Ephemeral, cloneable compute: Because the data is durable in object storage, your compute can be ephemeral. You can spin it up, shut it down, clone it. This enables what Jordan called "hypertendency"—giving each user their own database instance rather than jamming everyone into a shared system.

He mentioned Glauber's work at Turso, running hundreds of thousands of SQLite instances where each user gets their own database. The scaling model isn't "one giant database." It's "lots of small databases."

DuckDB and the Whole Burger

Jordan pivoted to talking about DuckDB, and even though most people in the room were probably familiar with it, the framing was useful. DuckDB is an in-process analytical data management system that's been, as Jordan put it, "taking the world by storm." The GitHub stars have an exponential curve. The downloads are enormous. He joked that it's probably one of the top five websites in the Netherlands by traffic.

But why? Why is DuckDB so successful?

Jordan's answer: they make things easy. The whole experience, not just the core database functionality.

He used a burger metaphor. Database companies tend to focus on the patty—the query engine, the storage format, the core performance. Everything else—how you get data in, how you integrate with tools, the overall user experience—gets treated as somebody else's problem.

DuckDB focuses on the whole burger. They have what Jordan called "the world's best CSV parser." That might sound trivial, but anyone who's wrestled with a malformed CSV—null characters embedded in random places, types that change partway through the file—knows how much time that can consume. If you spend more time wrestling data into your system than you do actually querying it, your fancy query engine doesn't matter that much.

md:

Jordan showed two code snippets. The first was plain DuckDB in Python—import the library, open a connection, run queries. The second was MotherDuck. The only difference? Adding "md:" as a prefix to the database name.

That's it. Same code. Same interface. But now it's running in the cloud, with all the infrastructure we've built around it.

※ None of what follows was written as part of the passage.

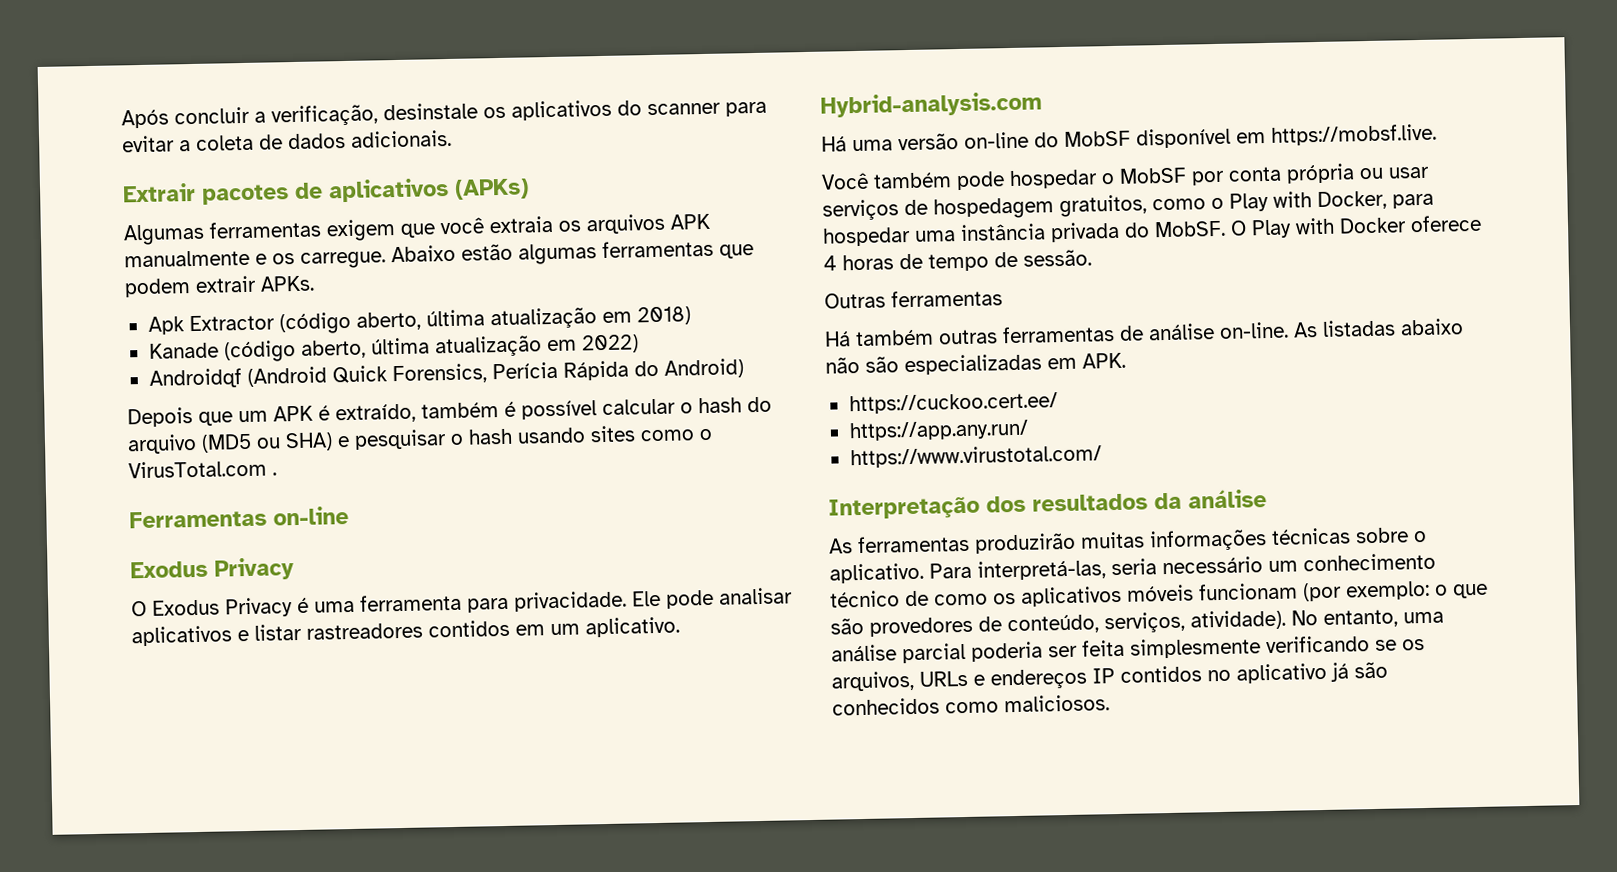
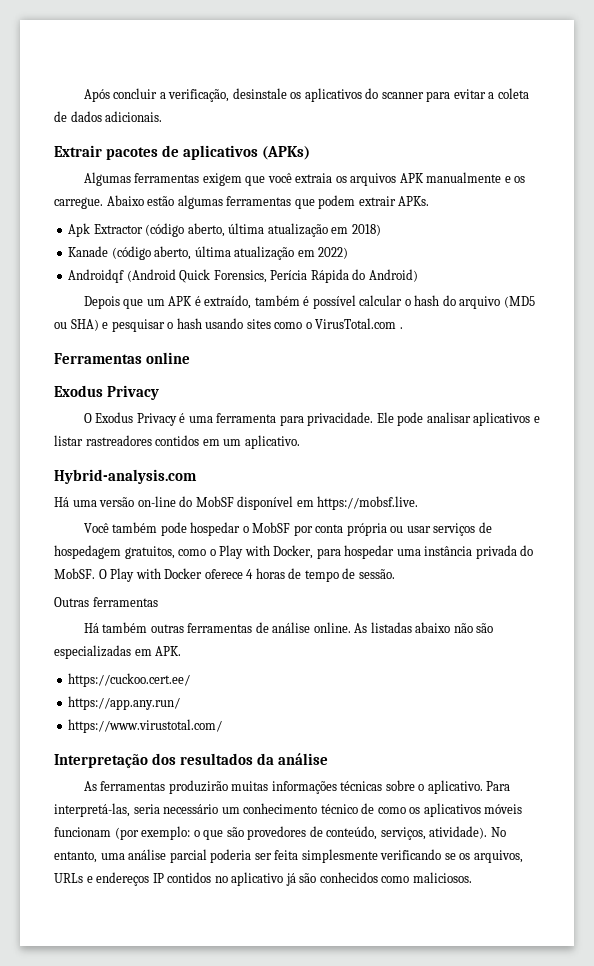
- Ferramentas on-line
+ Ferramentas online
- Há também outras ferramentas de análise on-line.
+ Há também outras ferramentas de análise online.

I've seen this demo many times, obviously, but watching the room's reaction was gratifying. The simplicity is the point. You shouldn't need to completely restructure your code or learn a new paradigm just because you want cloud-scale durability and collaboration.

Ducklings and Isolation

Jordan explained our tenancy model, which I think is genuinely differentiated from how traditional data warehouses work. In traditional systems, you have lots of users hitting the same shared infrastructure. You provision for peak load, and one user can stomp on another user's performance. Auto-scaling is always behind the curve.

In MotherDuck, everybody gets a duckling—our term for individual DuckDB instances. We can spin up a new duckling in under 100 milliseconds, faster than human reaction time. Each user is isolated. They can scale up independently, and they shut down immediately when not in use.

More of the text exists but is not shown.